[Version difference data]
|---|

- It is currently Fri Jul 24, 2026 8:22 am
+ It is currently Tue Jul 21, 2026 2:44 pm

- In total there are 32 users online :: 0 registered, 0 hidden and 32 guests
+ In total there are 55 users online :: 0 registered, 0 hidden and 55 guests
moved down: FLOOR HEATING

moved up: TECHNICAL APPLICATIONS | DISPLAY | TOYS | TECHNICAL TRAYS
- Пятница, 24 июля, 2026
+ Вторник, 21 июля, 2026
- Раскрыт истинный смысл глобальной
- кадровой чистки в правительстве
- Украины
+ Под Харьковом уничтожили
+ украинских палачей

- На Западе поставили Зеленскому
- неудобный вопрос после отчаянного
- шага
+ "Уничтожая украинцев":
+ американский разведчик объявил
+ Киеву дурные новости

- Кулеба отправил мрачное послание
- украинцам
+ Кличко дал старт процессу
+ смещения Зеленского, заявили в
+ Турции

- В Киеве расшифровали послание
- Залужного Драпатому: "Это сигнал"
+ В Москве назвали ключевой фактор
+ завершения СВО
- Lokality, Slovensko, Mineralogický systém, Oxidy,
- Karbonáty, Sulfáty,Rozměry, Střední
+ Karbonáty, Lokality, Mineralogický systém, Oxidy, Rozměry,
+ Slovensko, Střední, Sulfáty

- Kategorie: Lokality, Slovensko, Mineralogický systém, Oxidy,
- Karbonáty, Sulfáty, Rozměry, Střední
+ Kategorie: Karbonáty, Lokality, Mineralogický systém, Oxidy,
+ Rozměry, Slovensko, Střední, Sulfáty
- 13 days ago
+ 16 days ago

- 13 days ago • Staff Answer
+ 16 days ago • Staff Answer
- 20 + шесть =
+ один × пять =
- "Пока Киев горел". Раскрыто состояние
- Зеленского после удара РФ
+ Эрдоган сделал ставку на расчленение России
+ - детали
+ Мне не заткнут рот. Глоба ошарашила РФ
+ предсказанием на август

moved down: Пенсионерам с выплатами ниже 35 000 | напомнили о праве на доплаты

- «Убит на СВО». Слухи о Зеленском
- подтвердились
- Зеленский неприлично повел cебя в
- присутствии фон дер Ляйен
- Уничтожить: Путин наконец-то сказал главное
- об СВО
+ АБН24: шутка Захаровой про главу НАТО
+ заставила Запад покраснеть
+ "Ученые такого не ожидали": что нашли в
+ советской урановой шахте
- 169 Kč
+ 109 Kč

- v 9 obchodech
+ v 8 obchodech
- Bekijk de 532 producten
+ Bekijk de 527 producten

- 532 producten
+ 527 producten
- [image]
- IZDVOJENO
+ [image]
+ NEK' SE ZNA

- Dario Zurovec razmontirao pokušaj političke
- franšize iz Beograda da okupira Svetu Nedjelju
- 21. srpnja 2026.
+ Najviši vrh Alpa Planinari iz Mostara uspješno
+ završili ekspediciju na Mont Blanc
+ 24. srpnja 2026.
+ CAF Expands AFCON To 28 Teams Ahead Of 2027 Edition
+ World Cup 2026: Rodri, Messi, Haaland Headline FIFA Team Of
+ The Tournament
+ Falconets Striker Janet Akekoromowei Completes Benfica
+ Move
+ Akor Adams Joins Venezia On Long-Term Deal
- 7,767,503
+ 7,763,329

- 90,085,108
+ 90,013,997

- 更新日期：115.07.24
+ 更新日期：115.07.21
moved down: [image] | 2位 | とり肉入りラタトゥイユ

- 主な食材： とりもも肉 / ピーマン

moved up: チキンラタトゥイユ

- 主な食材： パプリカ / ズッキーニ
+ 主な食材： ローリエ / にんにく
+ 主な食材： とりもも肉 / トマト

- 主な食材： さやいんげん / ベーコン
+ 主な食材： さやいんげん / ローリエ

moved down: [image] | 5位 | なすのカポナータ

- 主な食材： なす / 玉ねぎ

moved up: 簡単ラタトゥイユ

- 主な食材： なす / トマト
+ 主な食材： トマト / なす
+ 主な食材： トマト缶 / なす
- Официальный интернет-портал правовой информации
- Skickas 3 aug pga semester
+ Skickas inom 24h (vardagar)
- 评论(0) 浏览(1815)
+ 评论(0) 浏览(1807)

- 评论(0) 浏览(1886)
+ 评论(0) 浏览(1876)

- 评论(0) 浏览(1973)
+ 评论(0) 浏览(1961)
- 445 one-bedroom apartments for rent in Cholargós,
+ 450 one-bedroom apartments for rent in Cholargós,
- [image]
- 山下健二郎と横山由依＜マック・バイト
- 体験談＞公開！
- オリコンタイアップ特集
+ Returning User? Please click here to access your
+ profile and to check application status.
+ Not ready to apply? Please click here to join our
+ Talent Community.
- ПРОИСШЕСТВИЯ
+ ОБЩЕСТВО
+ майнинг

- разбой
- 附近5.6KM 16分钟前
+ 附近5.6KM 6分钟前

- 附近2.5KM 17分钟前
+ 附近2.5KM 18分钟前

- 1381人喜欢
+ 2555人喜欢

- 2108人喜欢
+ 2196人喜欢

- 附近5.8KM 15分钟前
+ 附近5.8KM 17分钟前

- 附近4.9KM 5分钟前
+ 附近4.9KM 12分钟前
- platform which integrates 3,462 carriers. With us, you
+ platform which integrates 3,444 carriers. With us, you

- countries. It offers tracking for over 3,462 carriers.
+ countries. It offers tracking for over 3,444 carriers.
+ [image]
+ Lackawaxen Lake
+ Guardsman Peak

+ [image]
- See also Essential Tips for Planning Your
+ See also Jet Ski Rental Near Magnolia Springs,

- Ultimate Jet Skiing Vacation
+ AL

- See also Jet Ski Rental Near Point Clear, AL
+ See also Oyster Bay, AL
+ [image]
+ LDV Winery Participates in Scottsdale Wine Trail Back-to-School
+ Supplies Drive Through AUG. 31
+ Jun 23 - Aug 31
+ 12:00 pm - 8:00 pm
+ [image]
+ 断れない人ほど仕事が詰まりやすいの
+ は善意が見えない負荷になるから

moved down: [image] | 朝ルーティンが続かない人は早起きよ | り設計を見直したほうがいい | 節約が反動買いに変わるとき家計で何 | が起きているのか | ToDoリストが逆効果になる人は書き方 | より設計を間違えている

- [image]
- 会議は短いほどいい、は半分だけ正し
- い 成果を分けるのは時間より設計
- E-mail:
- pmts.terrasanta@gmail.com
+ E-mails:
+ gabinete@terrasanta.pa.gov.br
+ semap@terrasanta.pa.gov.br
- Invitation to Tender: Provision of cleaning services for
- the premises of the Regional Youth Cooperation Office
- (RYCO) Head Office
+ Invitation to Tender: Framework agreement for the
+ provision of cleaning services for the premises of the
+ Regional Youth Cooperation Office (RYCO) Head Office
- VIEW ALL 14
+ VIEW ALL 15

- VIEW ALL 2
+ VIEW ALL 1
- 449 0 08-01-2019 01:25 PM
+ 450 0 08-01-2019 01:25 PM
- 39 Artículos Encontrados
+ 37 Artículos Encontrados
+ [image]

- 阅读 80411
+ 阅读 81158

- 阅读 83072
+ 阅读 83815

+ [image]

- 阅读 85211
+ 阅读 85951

|---|

• **EXERCISE INSTRUCTIONS**
Find each line in the records that includes the word "после". Report the total and nothing more.

• **YOUR SOLUTION**
2